IE 11 Not Supported

For optimal browsing, we recommend Chrome, Firefox or Safari browsers.

Are Open Data Efforts Working?

Over the last decade, state and local governments have invested in open data initiatives. Have those efforts done what we thought they should?

Since about 2010, state and local governments have poured time, money and resources into publishing data sets and building portals to facilitate access to this wealth of information.

Are these open data initiatives succeeding?

Well, that depends a lot on your definition of success. If transparency alone is the goal, success might lie in the sheer number of available data sets. Some say open data should deliver more, that it should drive economic benefits, enhance public trust, boost government performance.

These are issues worth considering, as the first decade of open data turns into the home stretch:

  • What are the stated goals of open data?
  • How are governments measuring success?
  • How is the evolving role of the data officer helping to drive ROI on open data?
  • And, finally, is it working?
Answers begin to emerge when we consider the goals of open data. What is it actually supposed to be doing?

More than just transparent

The goalposts for open data have shifted. Early efforts simply looked to publish the information and make it reasonably accessible.

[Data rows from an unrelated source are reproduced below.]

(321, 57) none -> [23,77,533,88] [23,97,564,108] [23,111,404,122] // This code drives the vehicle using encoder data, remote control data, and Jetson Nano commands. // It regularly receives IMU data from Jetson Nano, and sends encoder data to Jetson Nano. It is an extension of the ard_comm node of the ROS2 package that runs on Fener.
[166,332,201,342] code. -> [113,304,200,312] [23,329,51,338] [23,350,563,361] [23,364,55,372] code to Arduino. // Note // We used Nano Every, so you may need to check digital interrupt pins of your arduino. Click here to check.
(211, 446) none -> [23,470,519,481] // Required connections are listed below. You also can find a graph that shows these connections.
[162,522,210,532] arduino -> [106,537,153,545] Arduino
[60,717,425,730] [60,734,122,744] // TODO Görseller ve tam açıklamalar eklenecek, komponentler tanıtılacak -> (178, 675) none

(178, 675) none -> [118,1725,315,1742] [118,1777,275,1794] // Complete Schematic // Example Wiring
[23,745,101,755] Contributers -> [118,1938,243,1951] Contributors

More recently, chief data officers (CDOs) and others have looked to raise the bar.

“At first the thinking was: We’ll find a use for this later on, but being transparent is inherently the right thing to do,” said Kansas City, Mo., CDO Eric Roche.

In fact, some early implementers found that transparency, while laudable, was not a sufficient end in itself.

“Going back five or six years, everybody made a mad rush and they made all these wonderful data sets available, but what I saw was that nobody was coming to them,” said Cincinnati’s City Manager Harry Black. He compared notes with other civic leaders, many of whom had reached the same conclusion. “We counted the clicks and we saw that these portals just weren’t being used.”

Today, data stewards increasingly are looking beyond data availability, making data usage a key policy goal.

Among external users, this means that data should spark civic engagement, a free flow of new ideas, said Julia Richman, chief innovation and analytics officer (and interim CIO) for Boulder, Colo. Internally she’s looking to open data to drive new efficiencies. “Cross-departmental collaboration in government is tricky, tracking down the finance person or the information from public works. Those things take time, so there is real value in opening up information across departments,” she said.

Some say this pragmatic mindset is helping to drive government adoptionof open data.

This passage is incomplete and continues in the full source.